Maintenance of effort mandates county governments to spend no less per student than the prior year or face penalties reducing annual increases in state aid. Counties facing fiscal challenges were required to apply for a waiver with the Maryland Board of Education.
Education advocacy groups are concerned about last year’s removal of the waiver requirement, which came after the state cuts it own education cuts.
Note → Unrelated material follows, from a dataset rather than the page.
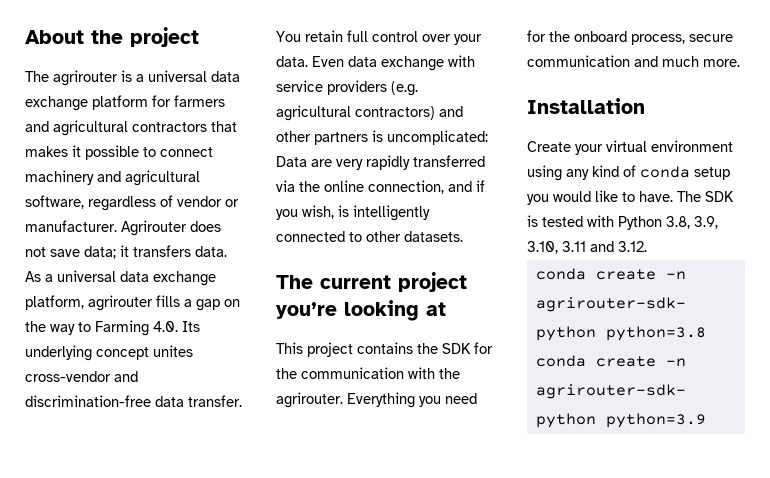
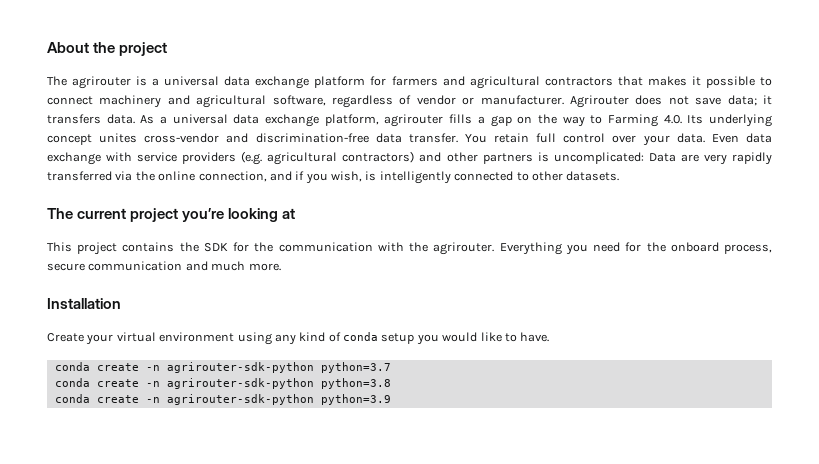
- Create your virtual environment using any kind of conda setup you would like to have. The SDK is tested with Python 3.8, 3.9, 3.10, 3.11 and 3.12.
+ Create your virtual environment using any kind of conda setup you would like to have.
+ conda create -n agrirouter-sdk-python python=3.7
The General Assembly also lowered requirements for counties to fund only their share of “foundation aid,” which is about 75% of the local spending average in the four previous years.
Adam Mendelson, communications director for the Maryland State Education Association, said the waiver process should be mandatory and stricter standards applied to local governments before schools are penalized.
Mendelson lamented that school boards bear the penalties of local cuts but have no taxing authority to bring funding up to maintenance of effort levels in order to get state funding. “They are solely dependent on local government to meet the state’s funding requirements.”
He said that local governments’ taxing policies should be commensurate with school funding needs.
“Counties should be held accountable for cutting local taxes to the point where the school system is at risk,” Mendelson said. “The waiver process should take into account fiscal policy decisions that are absolutely in the control of county governments, as well as mitigating circumstances that are beyond their control.”
He said that Montgomery and Wicomico counties passed the litmus test last year because of local economic realities.
“It was clear that local economic conditions justified a waiver,” Mendelson said.
But Maryland State Education Association Legislative Director Sean Johnson said that Anne Arundel County cut property taxes last year and created a $12 million shortfall in the school budget.
“They would have been held to account if required to apply for a waiver,” Johnson said.
County Executive John Leopold insists he maintained the funding effort by following an attorney general’s opinion that allowed him to count debt service on county school buildings as part of education funding.
Andrea Mansfield, legislative director of the Maryland Association of Counties, said that many counties have raised taxes and cut spending, using their authority to shore up their budgets.
Counties can lower the maintenance of effort bar without fear
Counties have little incentive to apply for a waiver because the penalties are insignificant, said Mansfield.
“No state aid, no penalty,” Mansfield said. “The loss of local revenue has forced cuts in almost every aspect of local government, and education is the last thing we want to cut, but the counties have had no choice.”
Mansfield confirmed that county governments believe they can reset funding to the levels that were reduced last year, which is the process of “rebasing.”
According to a report from the Maryland State Education Association, the General Assembly gave no guidance for counties to re-set funding levels in the absence of a waiver. “This further diminishes the intent of the original law to protect school funding,” the report said.